Reproduce each entry exactly as it reads. Leave the images out.

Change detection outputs
··········

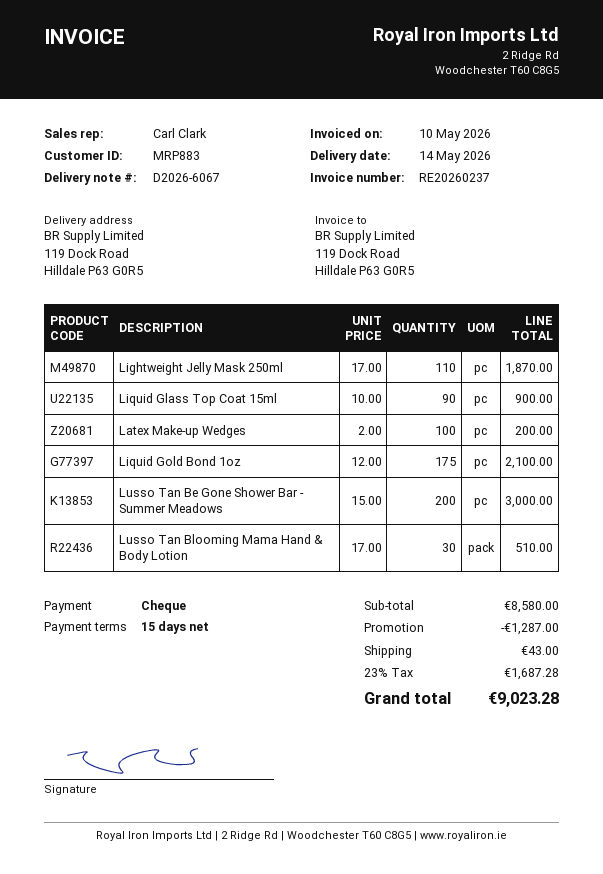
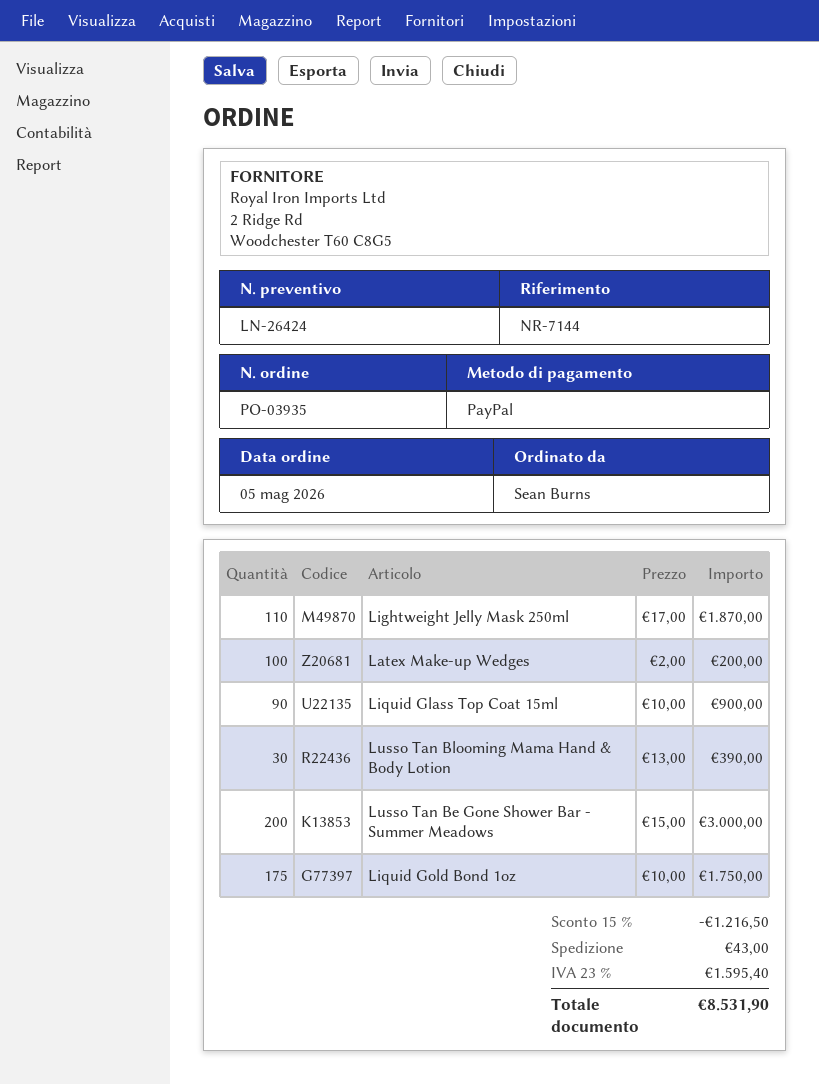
payment method: cheque -> PayPal
Liquid Gold Bond 1oz: 175 x 12.00 = 2100.00 -> 175 x 10.00 = 1750.00
Lusso Tan Blooming Mama Hand & Body Lotion: 30 x 17.00 = 510.00 -> 30 x 13.00 = 390.00
discount: 1287.00 -> 1216.50
tax: 23% = 1687.28 -> 23% = 1595.40
total: 9023.28 -> 8531.90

··········

RESPONSE AREA:
payment method: cheque -> PayPal
Liquid Gold Bond 1oz: 175 x 12.00 = 2100.00 -> 175 x 10.00 = 1750.00
Lusso Tan Blooming Mama Hand & Body Lotion: 30 x 17.00 = 510.00 -> 30 x 13.00 = 390.00
discount: 1287.00 -> 1216.50
tax: 23% = 1687.28 -> 23% = 1595.40
total: 9023.28 -> 8531.90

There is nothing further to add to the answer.